[Dataset excerpts]
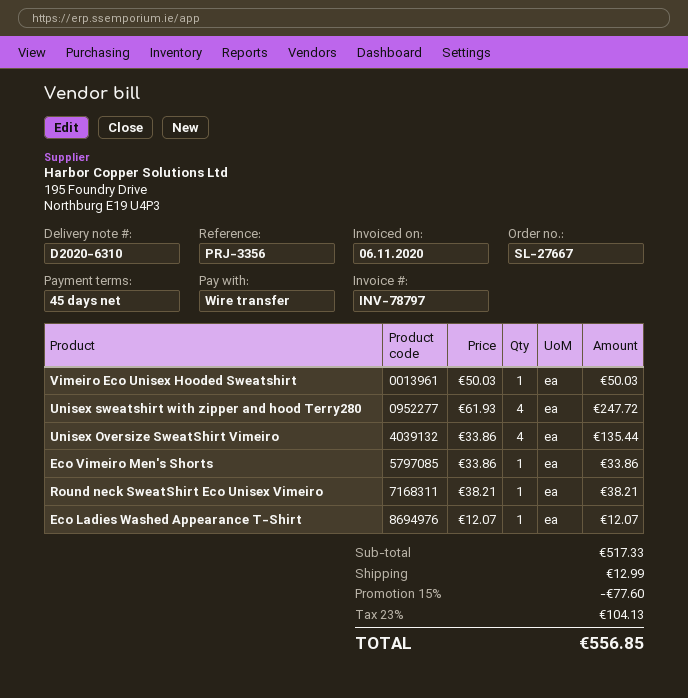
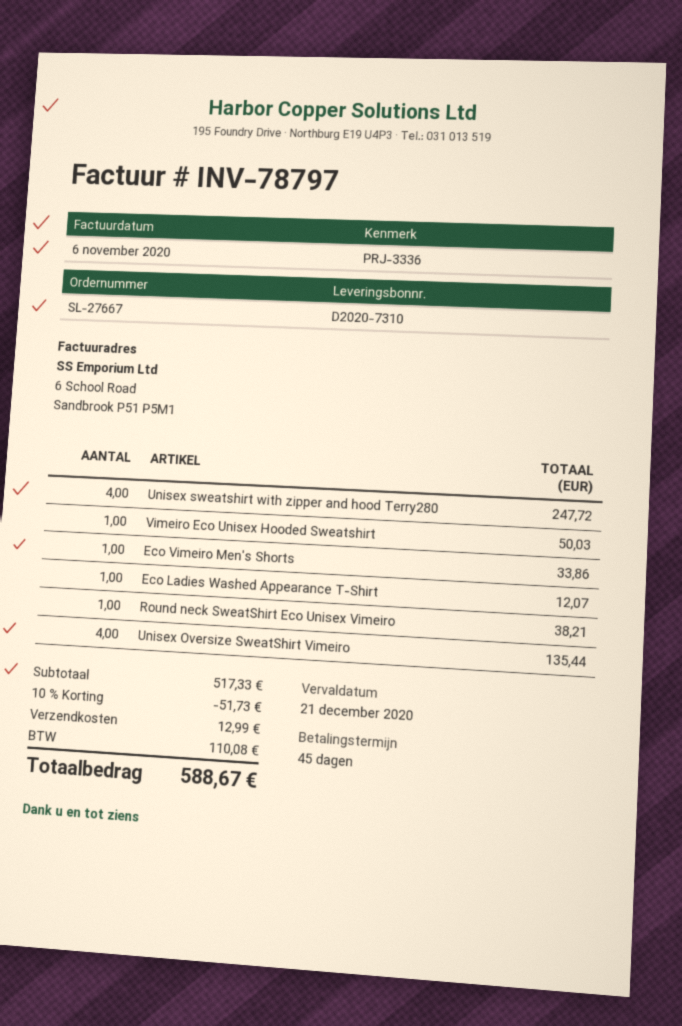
delivery note number: D2020-6310 -> D2020-7310
reference: PRJ-3356 -> PRJ-3336
discount: 15% = 77.60 -> 10% = 51.73
tax: 104.13 -> 110.08
total: 556.85 -> 588.67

What needs to be done: Write out, please, only the lines from the one with "reference: PRJ-3356 -> PRJ-3336" through the last line above, both included and unchanged.

Solution for this exercise:
reference: PRJ-3356 -> PRJ-3336
discount: 15% = 77.60 -> 10% = 51.73
tax: 104.13 -> 110.08
total: 556.85 -> 588.67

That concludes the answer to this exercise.